[INSTRUCTIONS TO FOLLOW] If a line includes "flex", copy it out of the entries.

[EXTRACTED INFORMATION]

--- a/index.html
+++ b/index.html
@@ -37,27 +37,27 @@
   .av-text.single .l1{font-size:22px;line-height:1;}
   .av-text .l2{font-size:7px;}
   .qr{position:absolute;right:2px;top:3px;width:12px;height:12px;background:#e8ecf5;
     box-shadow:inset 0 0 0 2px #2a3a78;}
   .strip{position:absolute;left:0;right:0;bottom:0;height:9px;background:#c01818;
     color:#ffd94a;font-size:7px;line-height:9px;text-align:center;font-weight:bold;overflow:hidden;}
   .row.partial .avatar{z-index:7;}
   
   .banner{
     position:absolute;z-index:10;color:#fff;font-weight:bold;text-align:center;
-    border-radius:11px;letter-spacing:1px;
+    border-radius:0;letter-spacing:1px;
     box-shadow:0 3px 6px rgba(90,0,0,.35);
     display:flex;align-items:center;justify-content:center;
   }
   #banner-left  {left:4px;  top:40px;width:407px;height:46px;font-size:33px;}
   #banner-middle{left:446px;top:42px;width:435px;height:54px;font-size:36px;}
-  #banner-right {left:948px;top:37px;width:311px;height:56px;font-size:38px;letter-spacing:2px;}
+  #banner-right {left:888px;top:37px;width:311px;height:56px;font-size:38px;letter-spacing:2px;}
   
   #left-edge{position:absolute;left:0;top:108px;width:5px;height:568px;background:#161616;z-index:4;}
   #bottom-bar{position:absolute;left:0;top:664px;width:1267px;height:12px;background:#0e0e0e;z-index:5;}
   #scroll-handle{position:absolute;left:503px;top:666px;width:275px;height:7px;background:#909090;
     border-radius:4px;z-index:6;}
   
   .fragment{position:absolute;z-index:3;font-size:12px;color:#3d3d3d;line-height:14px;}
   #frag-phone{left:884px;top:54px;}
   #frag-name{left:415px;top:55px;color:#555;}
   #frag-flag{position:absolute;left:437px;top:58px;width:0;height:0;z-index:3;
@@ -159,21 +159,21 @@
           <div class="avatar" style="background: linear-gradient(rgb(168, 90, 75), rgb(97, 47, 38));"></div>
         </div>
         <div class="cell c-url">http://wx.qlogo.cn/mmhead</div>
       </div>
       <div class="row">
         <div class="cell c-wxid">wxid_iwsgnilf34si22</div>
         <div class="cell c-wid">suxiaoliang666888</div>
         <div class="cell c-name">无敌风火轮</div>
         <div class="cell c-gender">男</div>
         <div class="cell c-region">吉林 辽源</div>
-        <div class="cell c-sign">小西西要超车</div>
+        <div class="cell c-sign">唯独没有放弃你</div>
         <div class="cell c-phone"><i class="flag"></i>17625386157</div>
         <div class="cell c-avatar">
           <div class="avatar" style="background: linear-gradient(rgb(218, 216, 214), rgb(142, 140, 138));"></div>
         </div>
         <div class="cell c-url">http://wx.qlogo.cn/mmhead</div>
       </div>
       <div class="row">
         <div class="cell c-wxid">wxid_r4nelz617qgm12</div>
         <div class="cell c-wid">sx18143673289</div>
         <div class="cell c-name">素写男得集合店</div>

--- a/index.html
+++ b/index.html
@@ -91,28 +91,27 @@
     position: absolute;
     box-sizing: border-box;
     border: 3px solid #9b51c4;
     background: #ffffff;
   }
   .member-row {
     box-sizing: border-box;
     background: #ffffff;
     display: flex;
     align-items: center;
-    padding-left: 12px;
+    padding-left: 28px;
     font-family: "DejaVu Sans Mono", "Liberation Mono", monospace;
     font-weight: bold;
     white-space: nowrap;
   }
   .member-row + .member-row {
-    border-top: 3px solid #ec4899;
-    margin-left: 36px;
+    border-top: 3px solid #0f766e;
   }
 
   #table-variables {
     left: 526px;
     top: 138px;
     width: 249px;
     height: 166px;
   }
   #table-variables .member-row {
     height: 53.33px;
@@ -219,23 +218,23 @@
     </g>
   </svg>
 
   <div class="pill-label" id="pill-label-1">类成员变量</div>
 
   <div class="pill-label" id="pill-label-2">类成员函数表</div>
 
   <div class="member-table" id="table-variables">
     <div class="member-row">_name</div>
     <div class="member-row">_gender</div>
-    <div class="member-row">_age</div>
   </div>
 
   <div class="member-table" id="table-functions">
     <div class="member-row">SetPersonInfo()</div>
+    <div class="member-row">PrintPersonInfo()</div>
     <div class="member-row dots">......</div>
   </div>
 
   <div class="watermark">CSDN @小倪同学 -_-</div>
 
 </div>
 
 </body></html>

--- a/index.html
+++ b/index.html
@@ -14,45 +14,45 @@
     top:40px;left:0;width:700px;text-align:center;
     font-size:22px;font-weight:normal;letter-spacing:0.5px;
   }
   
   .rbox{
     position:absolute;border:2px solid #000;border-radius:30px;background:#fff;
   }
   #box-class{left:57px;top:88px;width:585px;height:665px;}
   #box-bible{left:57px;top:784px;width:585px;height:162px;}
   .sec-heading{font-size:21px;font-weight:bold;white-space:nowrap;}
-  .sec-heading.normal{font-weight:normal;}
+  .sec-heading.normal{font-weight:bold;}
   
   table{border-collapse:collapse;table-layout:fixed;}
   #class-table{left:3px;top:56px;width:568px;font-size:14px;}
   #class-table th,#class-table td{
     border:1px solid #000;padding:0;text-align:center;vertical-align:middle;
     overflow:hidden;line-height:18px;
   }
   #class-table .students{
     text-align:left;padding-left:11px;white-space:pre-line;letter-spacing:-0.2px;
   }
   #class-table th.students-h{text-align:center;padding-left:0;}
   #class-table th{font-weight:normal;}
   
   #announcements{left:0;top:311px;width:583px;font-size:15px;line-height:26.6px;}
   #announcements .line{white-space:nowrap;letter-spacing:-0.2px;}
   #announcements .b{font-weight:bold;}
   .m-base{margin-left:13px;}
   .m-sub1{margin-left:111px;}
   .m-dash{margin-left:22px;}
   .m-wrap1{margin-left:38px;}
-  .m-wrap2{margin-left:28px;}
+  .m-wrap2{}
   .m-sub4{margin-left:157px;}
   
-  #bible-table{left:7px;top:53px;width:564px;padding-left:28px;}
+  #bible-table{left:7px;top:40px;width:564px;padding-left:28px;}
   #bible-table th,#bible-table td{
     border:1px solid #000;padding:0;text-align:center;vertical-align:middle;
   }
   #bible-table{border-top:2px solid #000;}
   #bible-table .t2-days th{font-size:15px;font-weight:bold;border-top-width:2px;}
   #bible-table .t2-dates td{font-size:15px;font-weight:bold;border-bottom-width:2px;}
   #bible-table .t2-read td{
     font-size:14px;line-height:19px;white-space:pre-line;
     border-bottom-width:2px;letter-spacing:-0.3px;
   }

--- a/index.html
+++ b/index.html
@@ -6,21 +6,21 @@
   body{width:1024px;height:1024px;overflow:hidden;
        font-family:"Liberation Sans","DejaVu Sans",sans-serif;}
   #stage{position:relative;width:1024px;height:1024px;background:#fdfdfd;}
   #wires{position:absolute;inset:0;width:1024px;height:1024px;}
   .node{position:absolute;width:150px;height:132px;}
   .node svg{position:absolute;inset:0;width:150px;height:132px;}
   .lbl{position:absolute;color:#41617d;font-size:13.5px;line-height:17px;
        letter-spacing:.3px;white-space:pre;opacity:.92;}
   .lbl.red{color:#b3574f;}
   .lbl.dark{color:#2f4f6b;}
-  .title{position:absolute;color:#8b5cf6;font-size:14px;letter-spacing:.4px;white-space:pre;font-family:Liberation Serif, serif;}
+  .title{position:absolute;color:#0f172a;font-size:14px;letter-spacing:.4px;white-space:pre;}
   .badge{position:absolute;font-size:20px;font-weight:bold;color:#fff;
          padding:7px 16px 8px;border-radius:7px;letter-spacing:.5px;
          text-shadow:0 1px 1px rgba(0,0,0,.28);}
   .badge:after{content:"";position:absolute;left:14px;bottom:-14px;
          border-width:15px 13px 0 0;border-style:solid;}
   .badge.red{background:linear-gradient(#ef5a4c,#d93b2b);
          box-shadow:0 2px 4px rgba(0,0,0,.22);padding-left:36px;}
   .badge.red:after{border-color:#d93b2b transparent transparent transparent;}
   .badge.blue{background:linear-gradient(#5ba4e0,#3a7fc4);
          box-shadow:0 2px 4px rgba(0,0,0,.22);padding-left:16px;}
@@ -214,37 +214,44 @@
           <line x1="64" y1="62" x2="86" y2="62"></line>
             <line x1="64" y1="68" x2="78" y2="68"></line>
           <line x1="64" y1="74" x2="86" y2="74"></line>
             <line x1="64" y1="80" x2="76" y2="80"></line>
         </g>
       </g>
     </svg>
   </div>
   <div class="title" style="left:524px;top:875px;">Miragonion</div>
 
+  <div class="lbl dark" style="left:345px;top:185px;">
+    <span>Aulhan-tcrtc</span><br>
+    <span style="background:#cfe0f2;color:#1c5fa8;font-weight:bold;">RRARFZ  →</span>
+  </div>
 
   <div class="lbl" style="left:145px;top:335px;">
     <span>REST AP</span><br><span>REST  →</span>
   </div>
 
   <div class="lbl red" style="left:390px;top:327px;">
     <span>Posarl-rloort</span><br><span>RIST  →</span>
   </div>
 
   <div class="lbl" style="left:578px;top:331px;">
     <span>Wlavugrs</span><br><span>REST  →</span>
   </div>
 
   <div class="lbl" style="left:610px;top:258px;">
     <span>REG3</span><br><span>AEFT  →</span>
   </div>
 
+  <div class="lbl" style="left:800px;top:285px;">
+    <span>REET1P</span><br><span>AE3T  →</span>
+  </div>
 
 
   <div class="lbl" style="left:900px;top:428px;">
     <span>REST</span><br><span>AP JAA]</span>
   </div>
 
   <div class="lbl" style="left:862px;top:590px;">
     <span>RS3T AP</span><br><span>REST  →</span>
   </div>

[RESPONSE]
     display:flex;align-items:center;justify-content:center;
     display: flex;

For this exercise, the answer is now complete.